Reproduce the data exactly as given, except for any images.

Data extracted from a collection:
•••

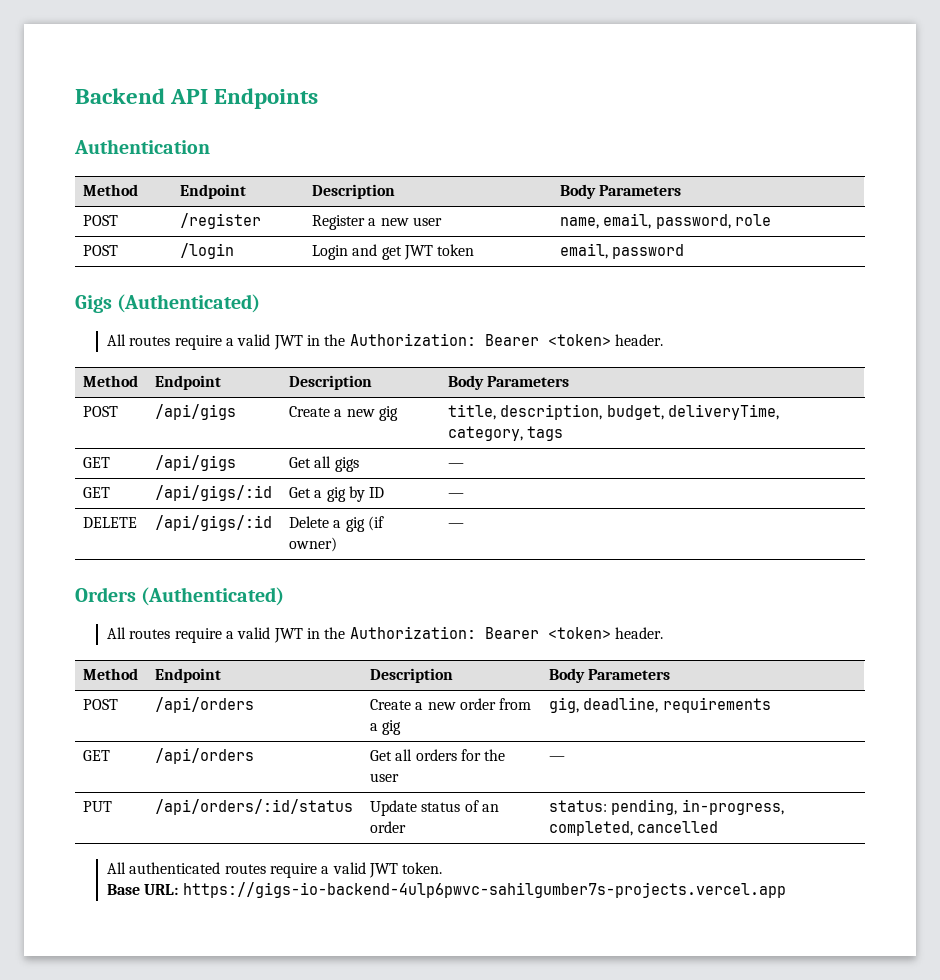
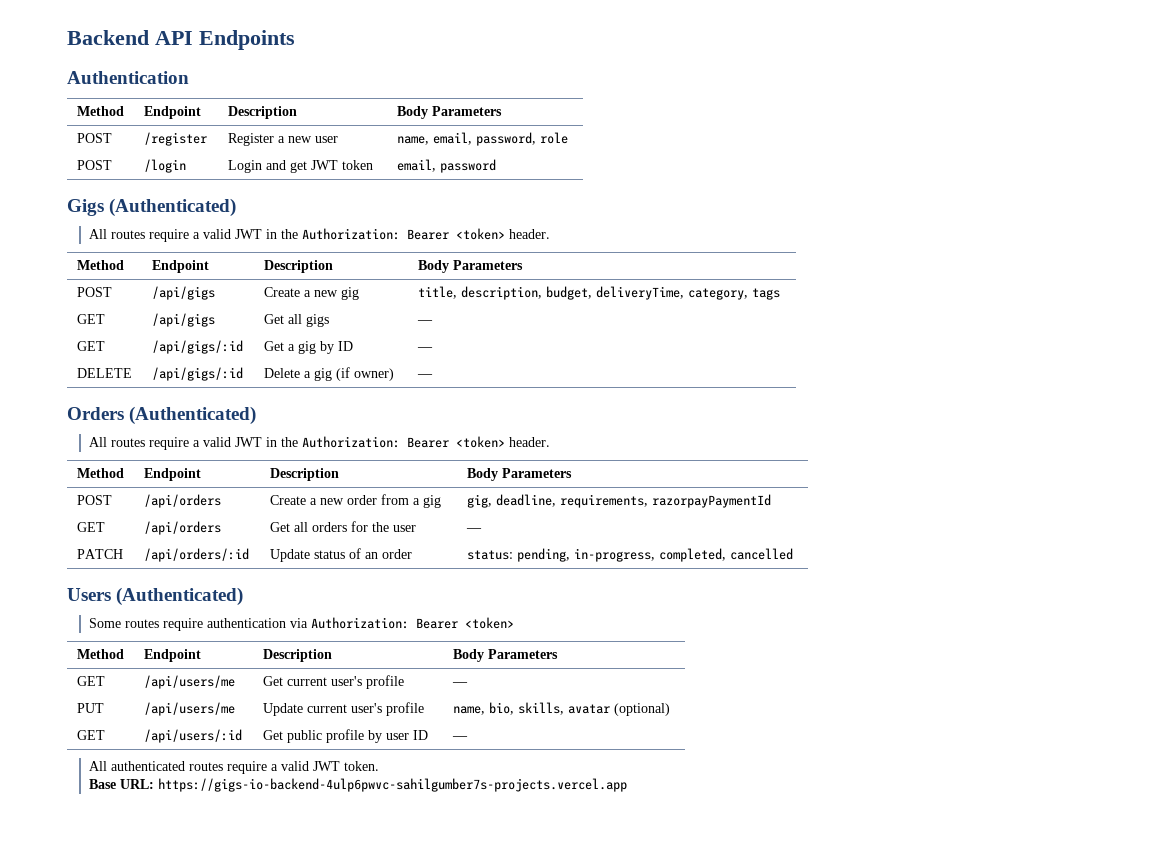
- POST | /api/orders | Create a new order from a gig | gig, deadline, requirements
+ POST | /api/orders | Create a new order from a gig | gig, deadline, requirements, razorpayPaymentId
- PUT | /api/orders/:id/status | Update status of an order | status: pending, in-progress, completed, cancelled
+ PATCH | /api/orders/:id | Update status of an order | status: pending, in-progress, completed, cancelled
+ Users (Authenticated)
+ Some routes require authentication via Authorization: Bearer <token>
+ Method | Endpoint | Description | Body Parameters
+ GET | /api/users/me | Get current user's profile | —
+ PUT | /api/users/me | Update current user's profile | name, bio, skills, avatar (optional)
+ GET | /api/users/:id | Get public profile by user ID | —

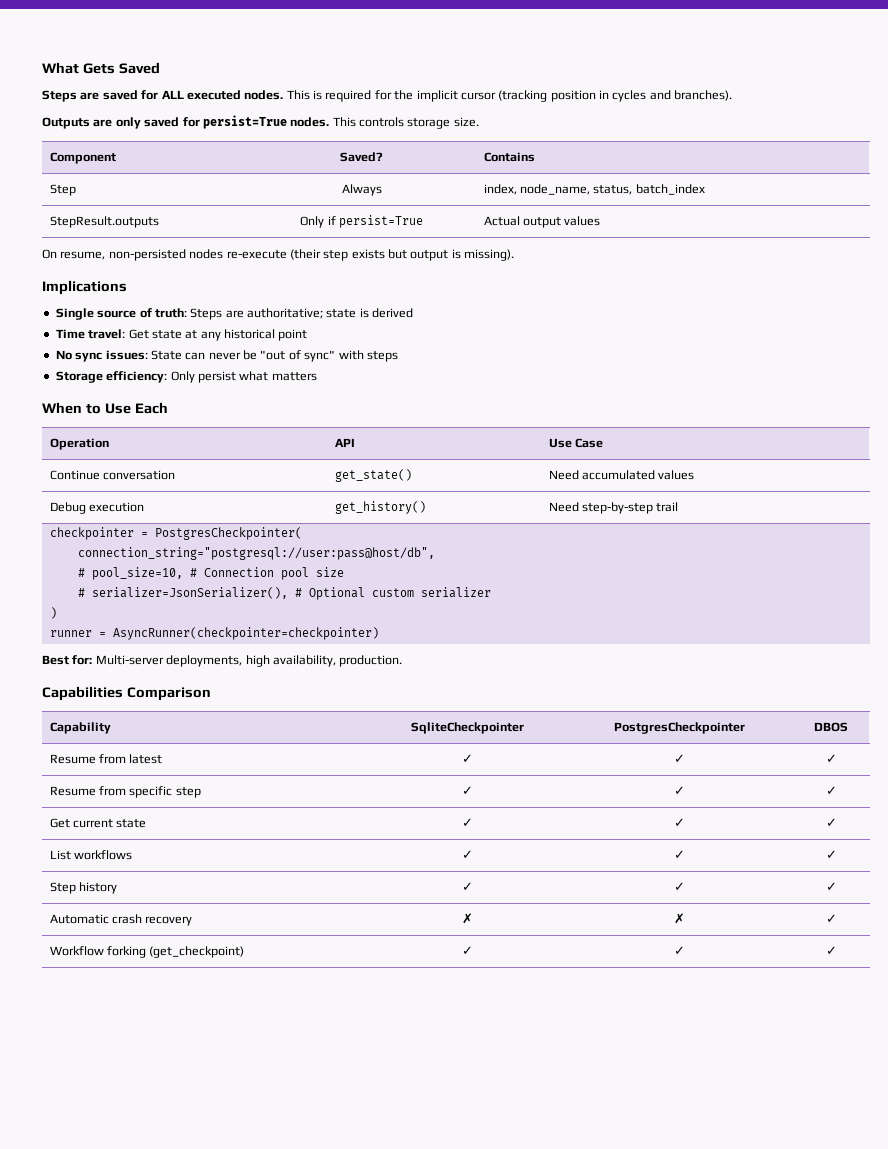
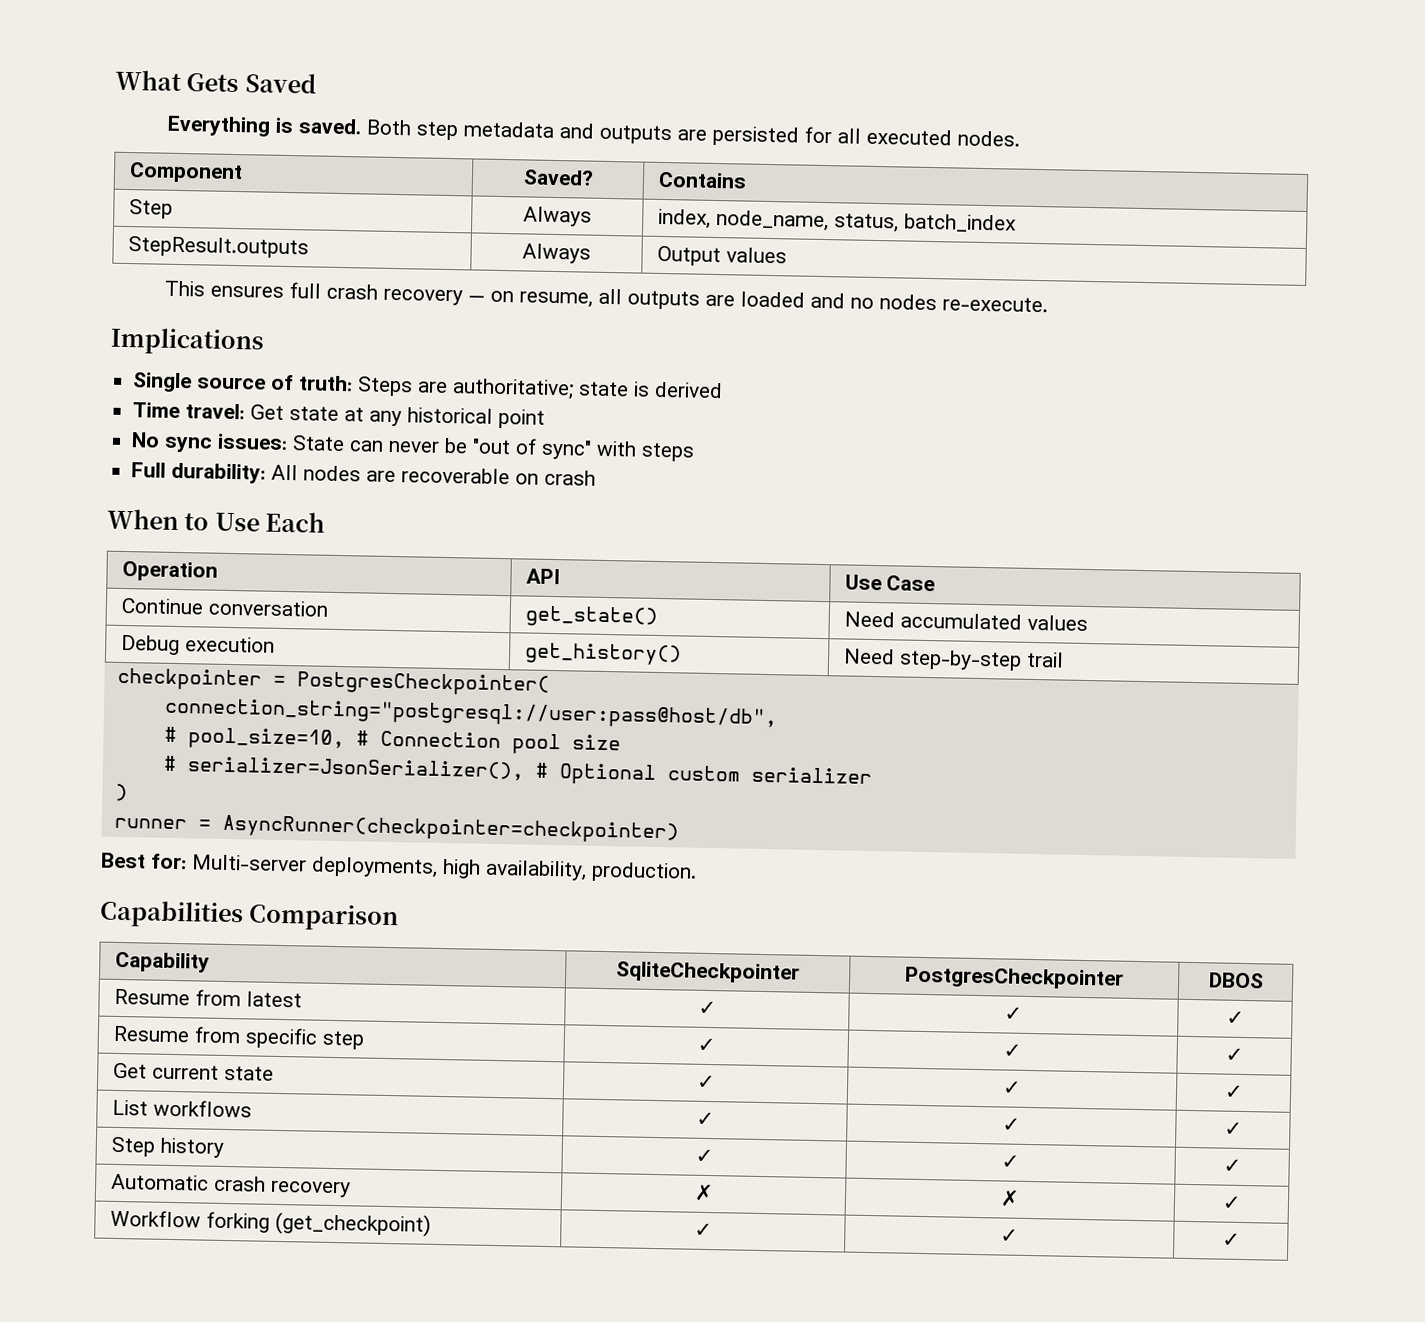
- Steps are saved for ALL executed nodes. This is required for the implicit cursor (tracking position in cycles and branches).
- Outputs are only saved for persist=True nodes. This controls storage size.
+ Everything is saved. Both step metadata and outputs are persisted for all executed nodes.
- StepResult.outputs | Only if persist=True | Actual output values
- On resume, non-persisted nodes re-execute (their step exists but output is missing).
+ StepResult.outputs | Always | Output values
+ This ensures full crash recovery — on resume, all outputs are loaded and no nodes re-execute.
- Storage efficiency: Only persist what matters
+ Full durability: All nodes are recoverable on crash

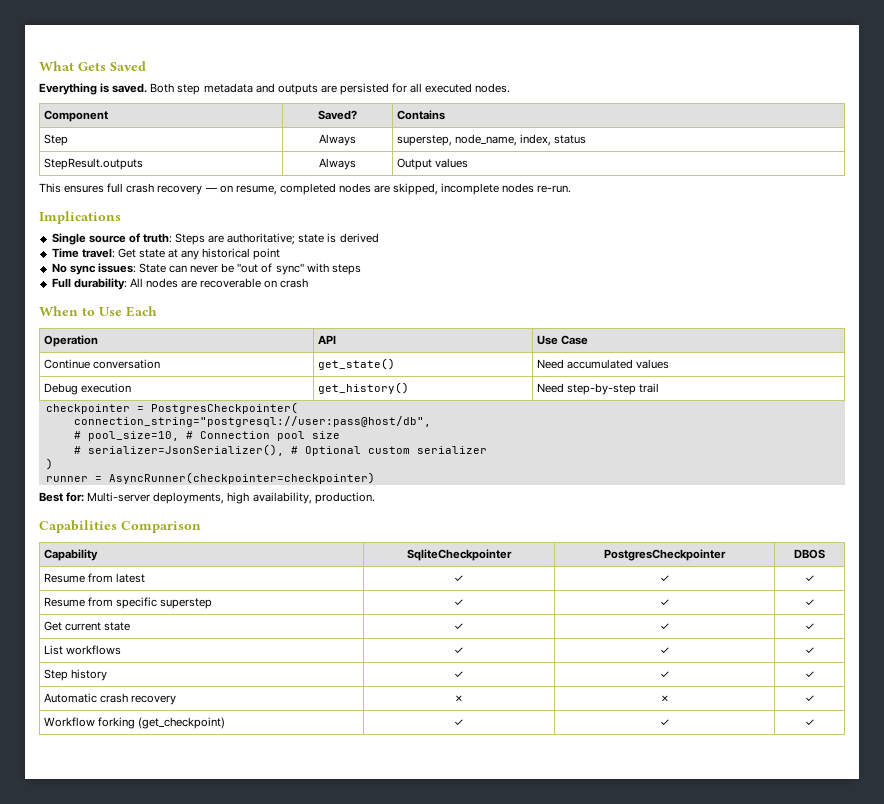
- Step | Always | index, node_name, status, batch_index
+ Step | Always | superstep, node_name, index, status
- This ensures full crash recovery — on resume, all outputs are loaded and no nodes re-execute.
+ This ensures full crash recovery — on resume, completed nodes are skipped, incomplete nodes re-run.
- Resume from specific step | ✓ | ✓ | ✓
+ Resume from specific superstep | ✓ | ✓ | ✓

•••

__WRITTEN ANSWER__:
- POST | /api/orders | Create a new order from a gig | gig, deadline, requirements
+ POST | /api/orders | Create a new order from a gig | gig, deadline, requirements, razorpayPaymentId
- PUT | /api/orders/:id/status | Update status of an order | status: pending, in-progress, completed, cancelled
+ PATCH | /api/orders/:id | Update status of an order | status: pending, in-progress, completed, cancelled
+ Users (Authenticated)
+ Some routes require authentication via Authorization: Bearer <token>
+ Method | Endpoint | Description | Body Parameters
+ GET | /api/users/me | Get current user's profile | —
+ PUT | /api/users/me | Update current user's profile | name, bio, skills, avatar (optional)
+ GET | /api/users/:id | Get public profile by user ID | —

- Steps are saved for ALL executed nodes. This is required for the implicit cursor (tracking position in cycles and branches).
- Outputs are only saved for persist=True nodes. This controls storage size.
+ Everything is saved. Both step metadata and outputs are persisted for all executed nodes.
- StepResult.outputs | Only if persist=True | Actual output values
- On resume, non-persisted nodes re-execute (their step exists but output is missing).
+ StepResult.outputs | Always | Output values
+ This ensures full crash recovery — on resume, all outputs are loaded and no nodes re-execute.
- Storage efficiency: Only persist what matters
+ Full durability: All nodes are recoverable on crash

- Step | Always | index, node_name, status, batch_index
+ Step | Always | superstep, node_name, index, status
- This ensures full crash recovery — on resume, all outputs are loaded and no nodes re-execute.
+ This ensures full crash recovery — on resume, completed nodes are skipped, incomplete nodes re-run.
- Resume from specific step | ✓ | ✓ | ✓
+ Resume from specific superstep | ✓ | ✓ | ✓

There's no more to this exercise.